In January, American said it would seek bankruptcy court approval to terminate the plans, which have about 130,000 participants.
“American’s pension plans are very expensive; we spend more on them than our competitors spend on their retirement plans. We simply do not see a way we can secure the company’s future without terminating our defined benefit plans,” the airline said January in a statement.
The airline’s intended action ran into strong resistance from the Pension Benefit Guaranty Corp., which would have had to pick up billions of dollars in benefits that the company promised to the plans’ participants but did not fund.
“Before American takes such a drastic action as killing the pension plans of 130,000 employees and retirees, it needs to show there is no better alternative. Thus far, they have declined to provide even the most basic information to decide that,” PBGC Director Josh Gotbaum said at the time.
In the face of that pressure, American in March reversed course and said it intended to freeze the plans and would beef up 401(k) plan contributions.
Through that decision, the PBGC, which reported a record $26 billion deficit in fiscal 2011, was spared what would have been its biggest loss in its 38-year history. According to PBGC estimates, the four American Airlines plans have about $8.3 billion in assets and $18.5 billion in promised benefits.
If the plans that cover pilots, flight attendants, transport workers and other nonunion employees had folded, the PBGC would have been liable for about $17 billion in benefits, resulting in an $8.7 billion loss.
That would have eclipsed the previous PBGC record loss, $7.4 billion in its 2005 takeover of five United Airlines’ pension plans.
The freezing of American’s plans will have no impact on its retirees who will continue to receive promised benefits.
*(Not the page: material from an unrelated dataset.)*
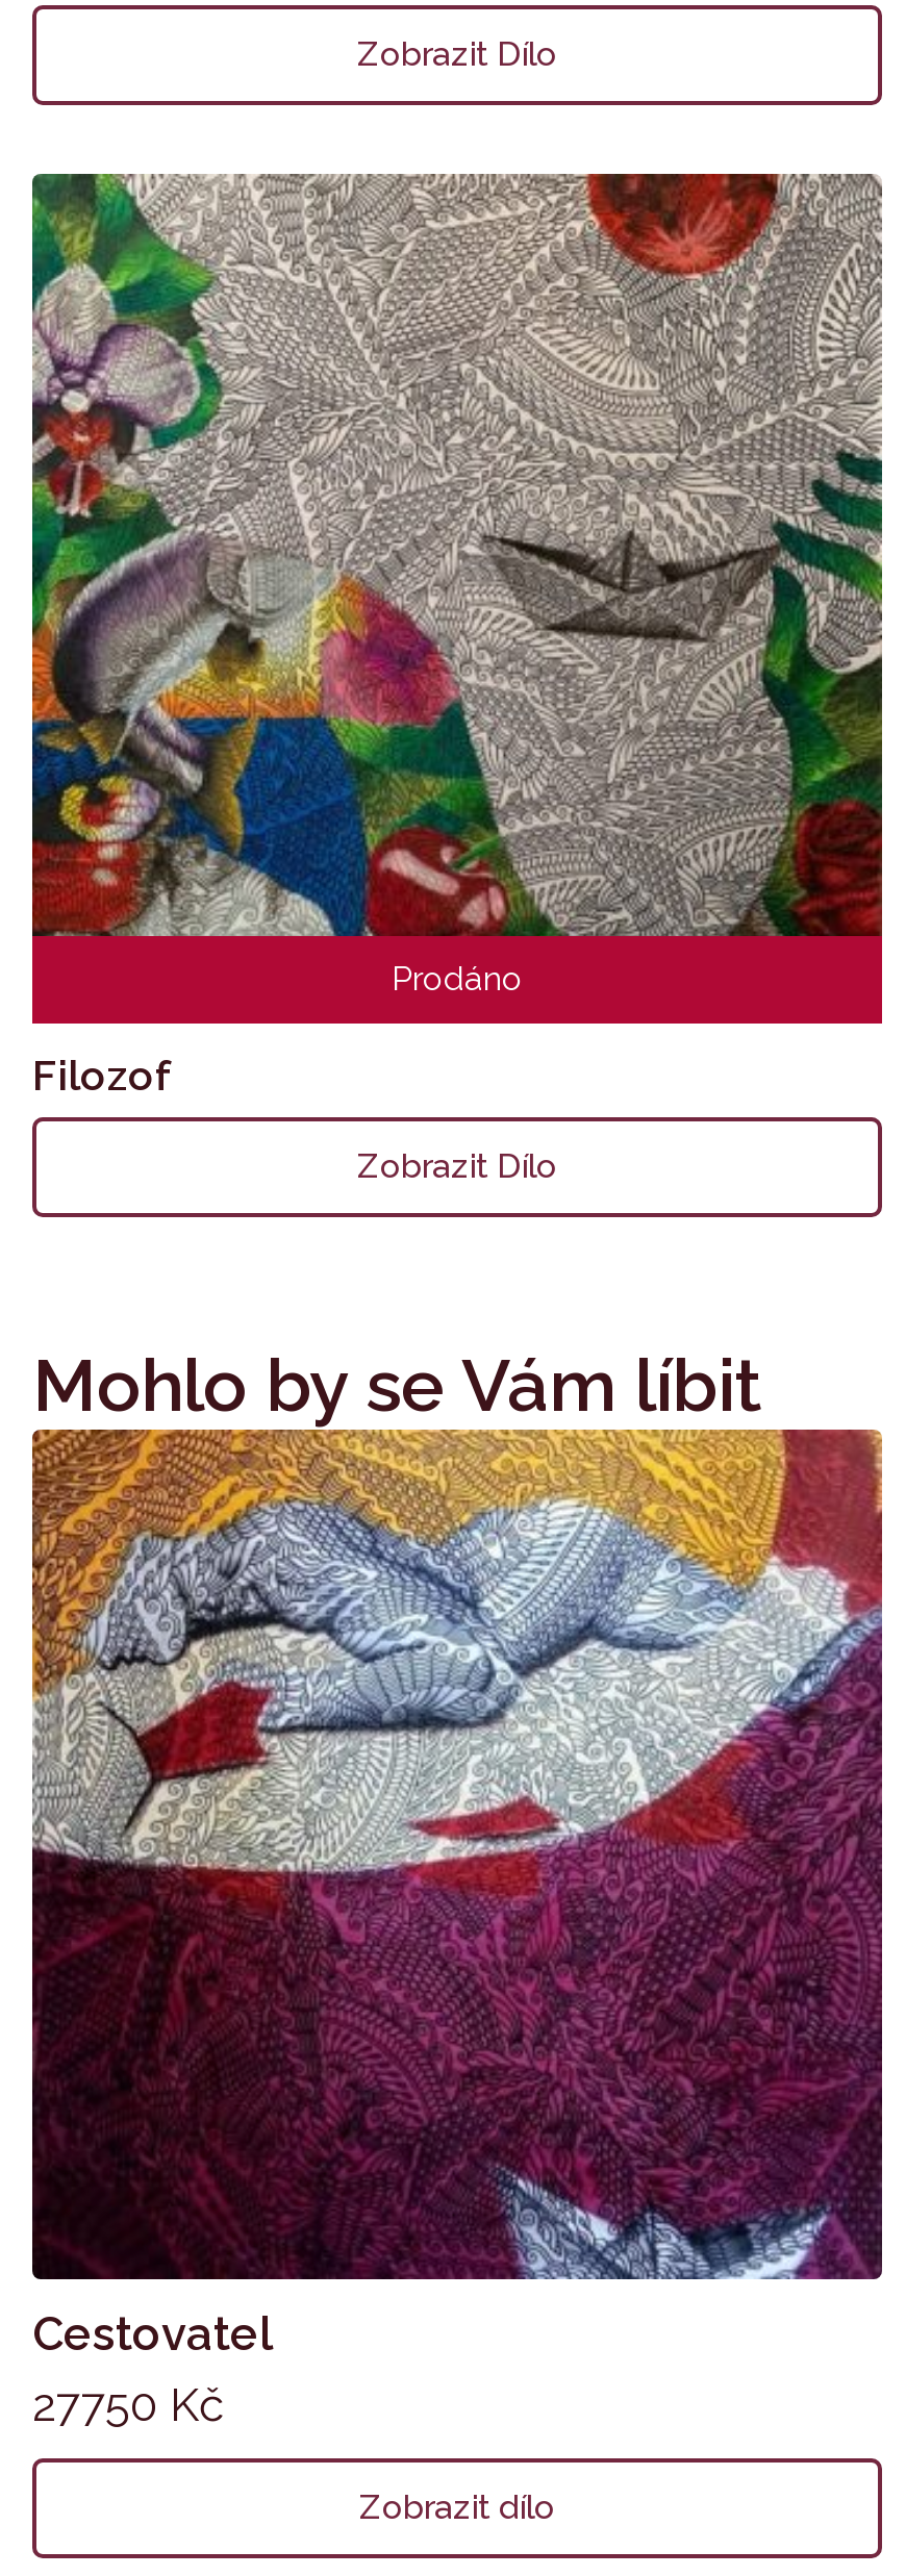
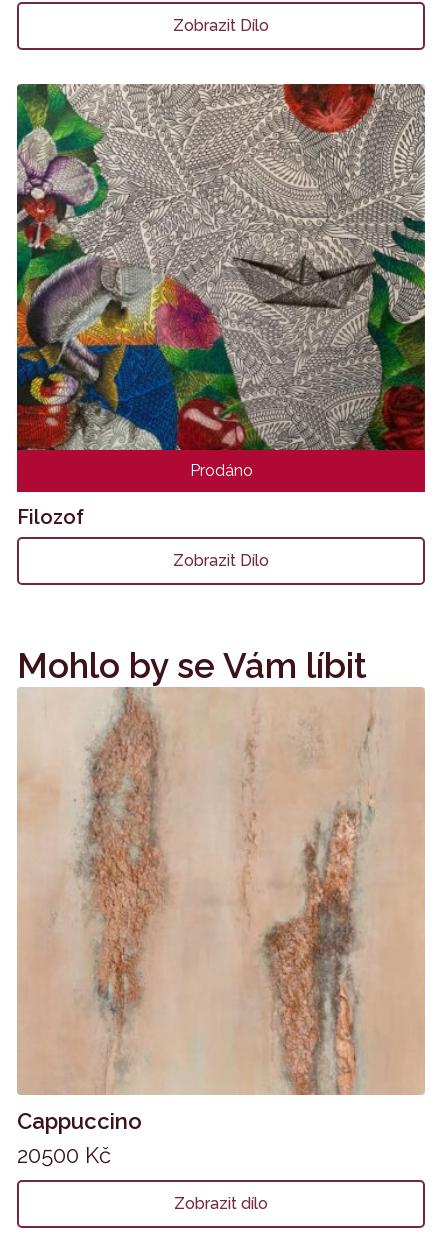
[30,1429,884,2431] [image] | Cestovatel | 27750 Kč -> [17,687,425,1168] [image] | Cappuccino | 20500 Kč

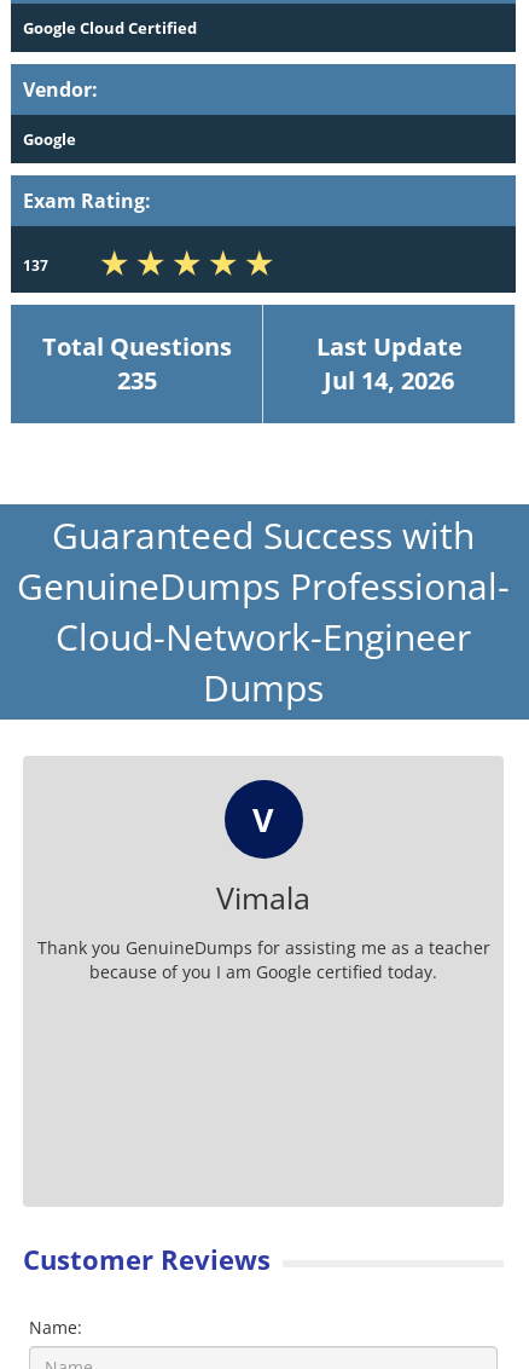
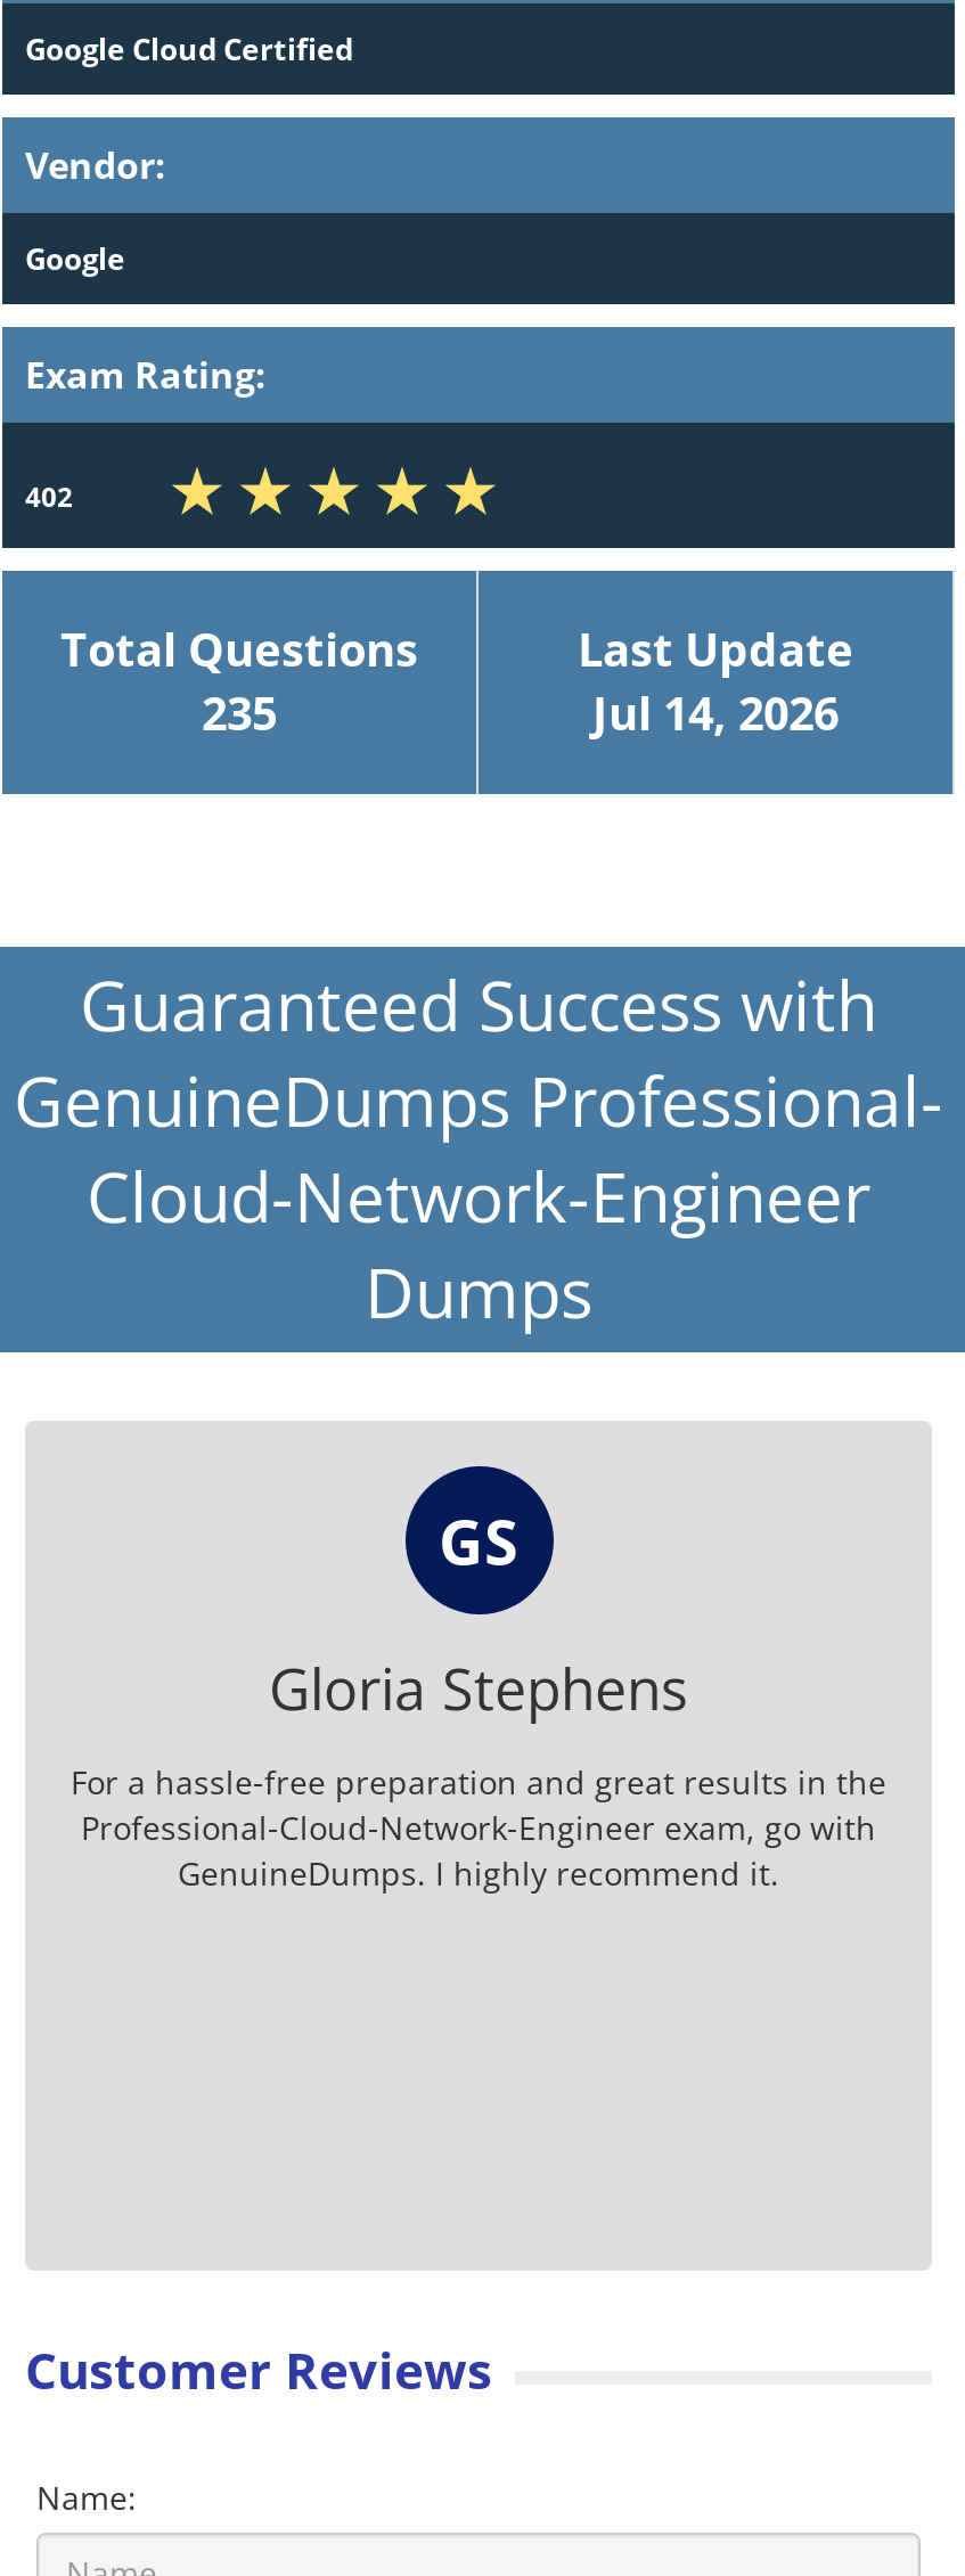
[23,255,48,276] 137 -> [25,477,73,516] 402
[252,797,274,842] V -> [439,1498,518,1583] GS
[37,877,490,983] Vimala | Thank you GenuineDumps for assisting me as a teacher | because of you I am Google certified today. -> [71,1649,886,1895] Gloria Stephens | For a hassle-free preparation and great results in the | Professional-Cloud-Network-Engineer exam, go with | GenuineDumps. I highly recommend it.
However, active participants no longer will accrue benefits. Less than half of plan participants were accruing benefits, an American Airlines spokesman said. American, though, will make an automatic 401(k) plan contribution for pilots equal to 11 percent of their pay, and will match other employees’ contributions, up to 5.5 percent of compensation.
The PBGC’s Gotbaum described the freeze as a “mixed result” for American’s pension plan participants. “Today marks a mixed result for the people of American Airlines. We of course are pleased that they will get to keep the pension benefits they have already earned, but it is unfortunate that going forward their retirement benefits will not provide the same level of security as a traditional pension,” he said in a statement Nov. 1.
American Airlines’ pension freeze means that except for a pension plan covering non-pilot employees once sponsored by Continental Airlines—later acquired by UAL Corp.—all major airlines’ pension plans have been frozen or taken over, at a cost of billions of dollars, by the PBGC.